(Code change snippets)
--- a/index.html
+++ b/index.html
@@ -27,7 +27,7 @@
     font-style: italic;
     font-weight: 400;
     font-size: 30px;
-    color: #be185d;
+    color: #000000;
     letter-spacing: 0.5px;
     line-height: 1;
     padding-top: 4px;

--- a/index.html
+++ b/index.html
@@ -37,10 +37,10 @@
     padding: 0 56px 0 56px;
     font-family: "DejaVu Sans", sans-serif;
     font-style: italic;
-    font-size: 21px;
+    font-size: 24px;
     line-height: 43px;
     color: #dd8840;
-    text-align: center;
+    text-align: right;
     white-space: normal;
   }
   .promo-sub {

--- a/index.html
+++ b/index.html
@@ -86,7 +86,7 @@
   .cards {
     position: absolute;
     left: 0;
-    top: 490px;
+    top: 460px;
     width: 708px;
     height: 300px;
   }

---

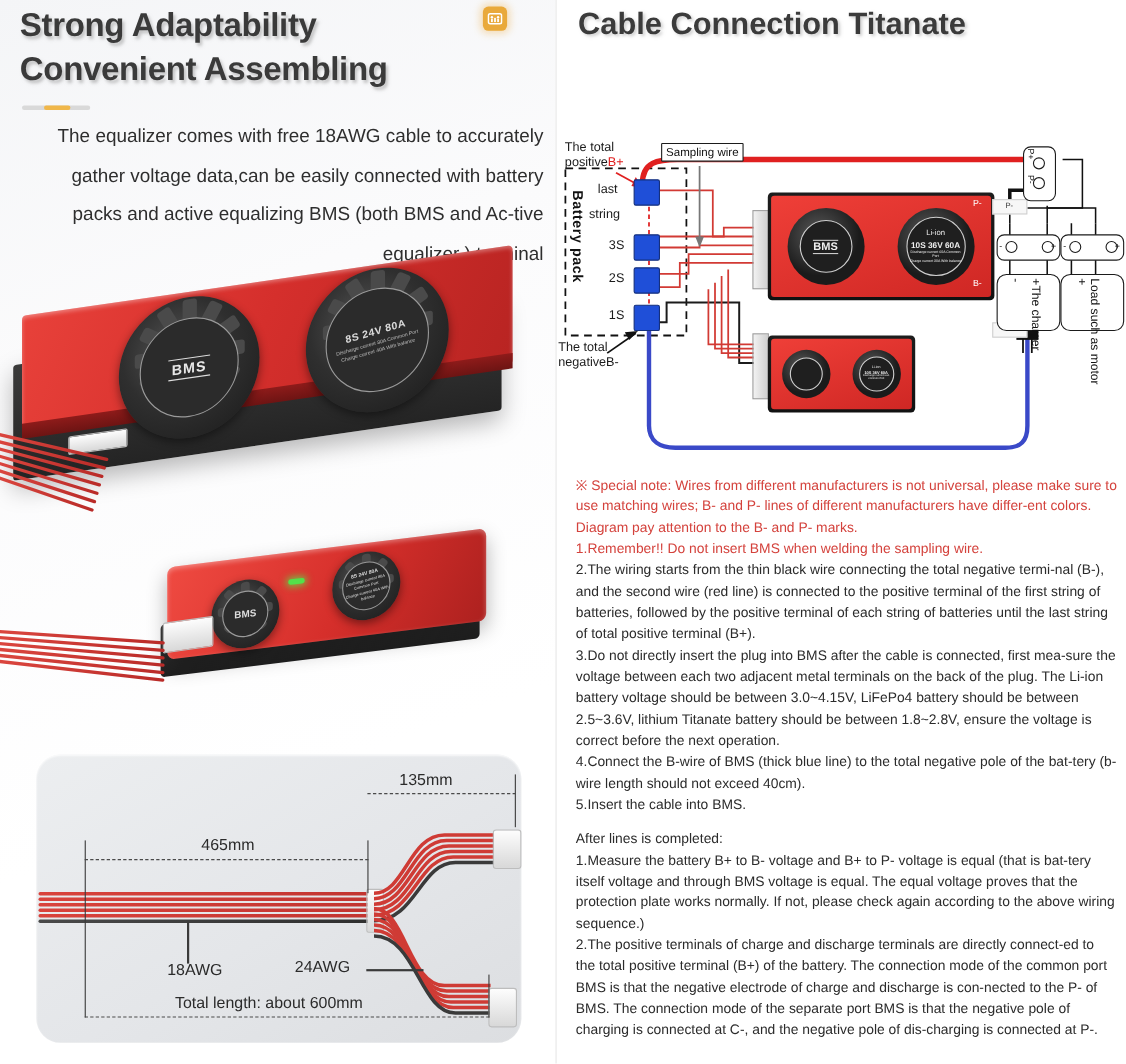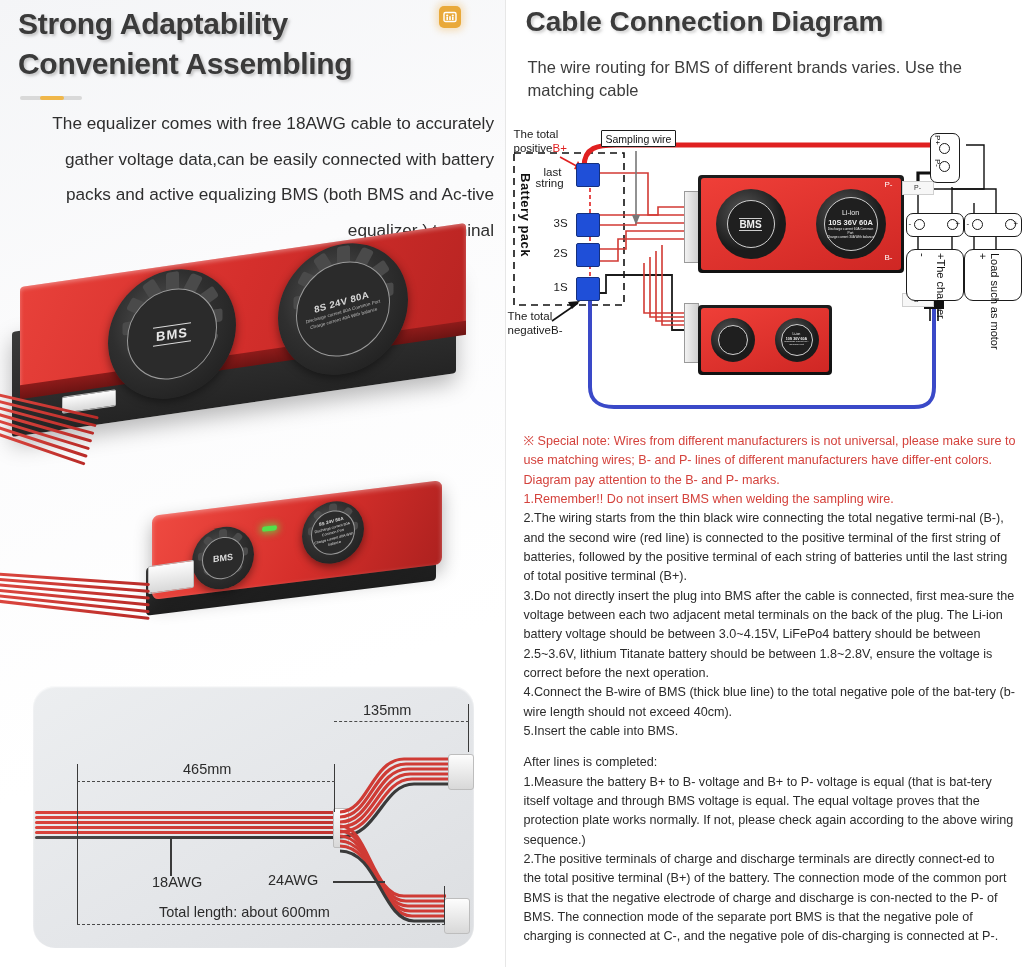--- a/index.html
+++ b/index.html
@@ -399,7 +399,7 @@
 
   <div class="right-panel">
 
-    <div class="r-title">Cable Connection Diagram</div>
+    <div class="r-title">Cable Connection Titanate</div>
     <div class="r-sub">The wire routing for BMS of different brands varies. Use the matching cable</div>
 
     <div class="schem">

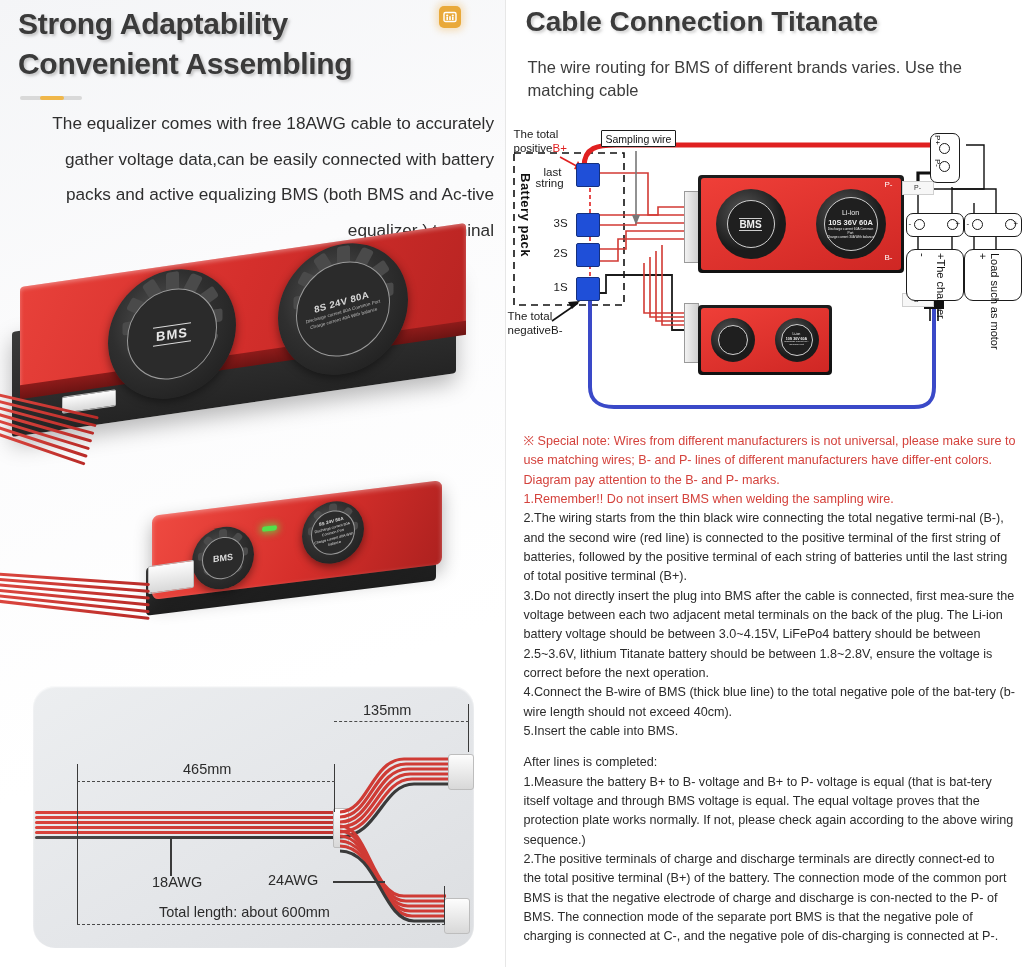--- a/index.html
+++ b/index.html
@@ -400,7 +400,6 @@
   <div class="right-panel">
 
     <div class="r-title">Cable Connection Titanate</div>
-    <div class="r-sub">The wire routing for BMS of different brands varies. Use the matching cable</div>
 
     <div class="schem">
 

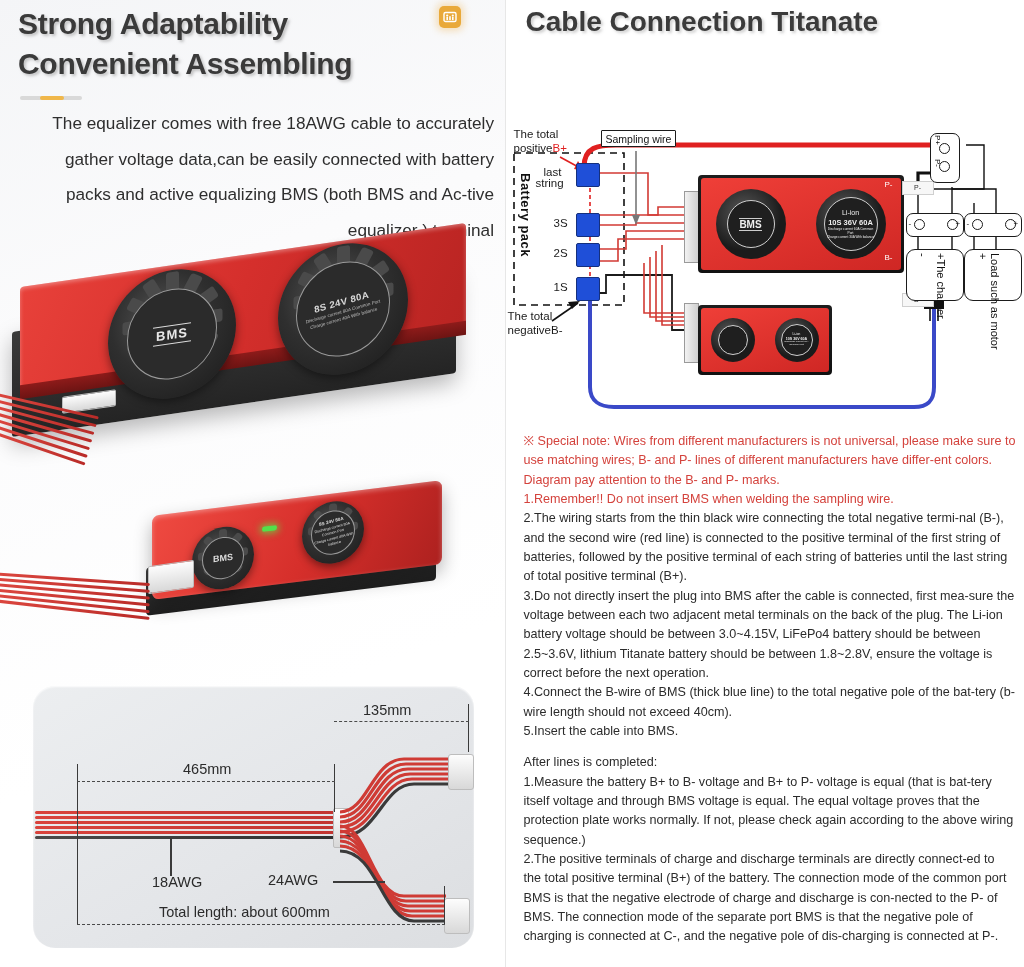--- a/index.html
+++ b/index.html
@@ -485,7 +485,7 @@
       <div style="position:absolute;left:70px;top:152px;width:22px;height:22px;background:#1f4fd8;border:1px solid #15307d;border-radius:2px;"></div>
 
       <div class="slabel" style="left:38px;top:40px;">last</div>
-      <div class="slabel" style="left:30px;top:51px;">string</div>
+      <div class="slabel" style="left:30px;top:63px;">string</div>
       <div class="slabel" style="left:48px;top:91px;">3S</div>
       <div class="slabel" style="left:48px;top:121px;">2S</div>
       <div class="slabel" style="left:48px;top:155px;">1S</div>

DIRECTIONS: Only the number of lines in the data that hold "slabel" should be stated.

EXERCISE ANSWER: 6